* _Work item_
Word-for-word transcription: reproduce all of the data, but not the pictures.

Excerpts from a dataset:
[Start of Attachment]

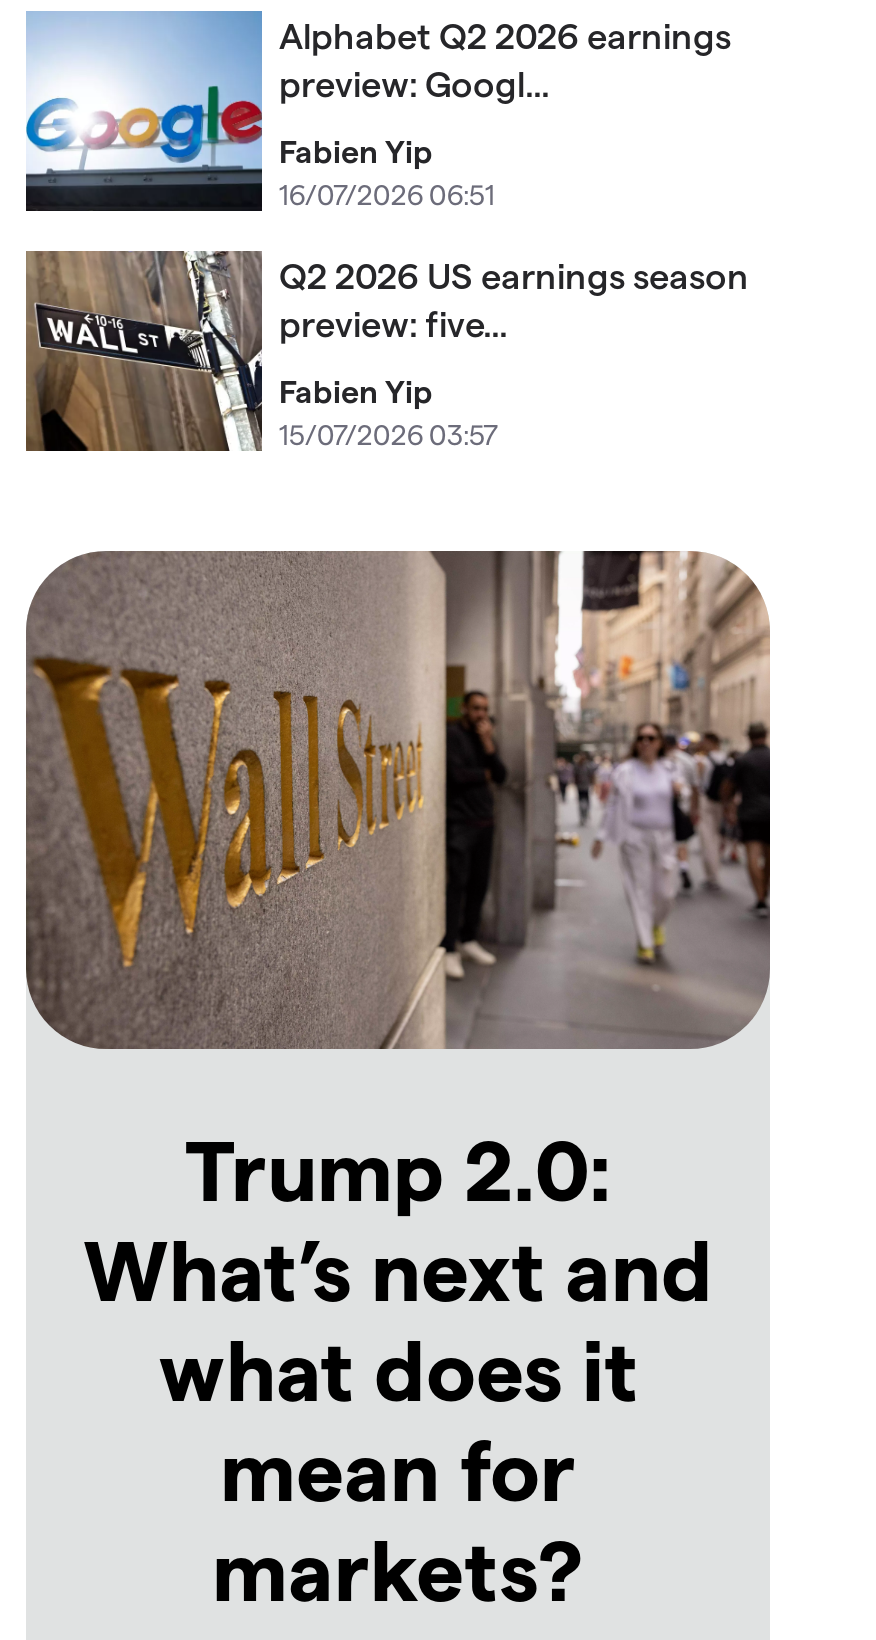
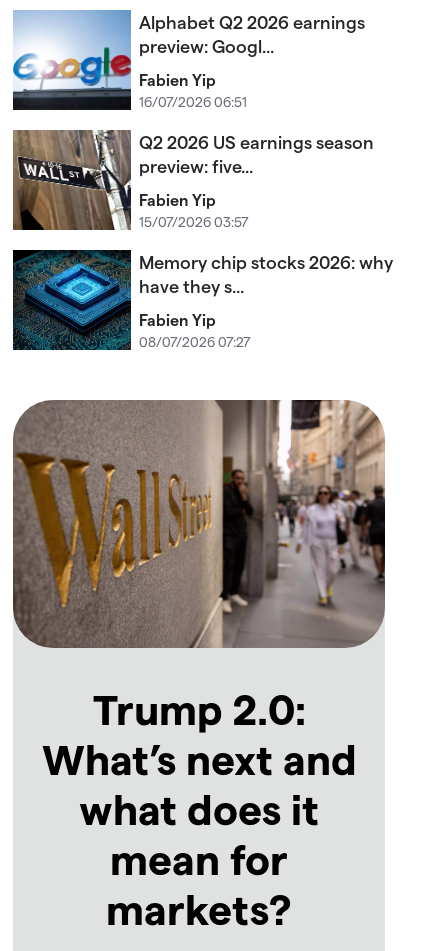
+ [image]
+ Memory chip stocks 2026: why
+ have they s...
+ Fabien Yip
+ 08/07/2026 07:27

[End of Attachment]

* _Answer area_
+ [image]
+ Memory chip stocks 2026: why
+ have they s...
+ Fabien Yip
+ 08/07/2026 07:27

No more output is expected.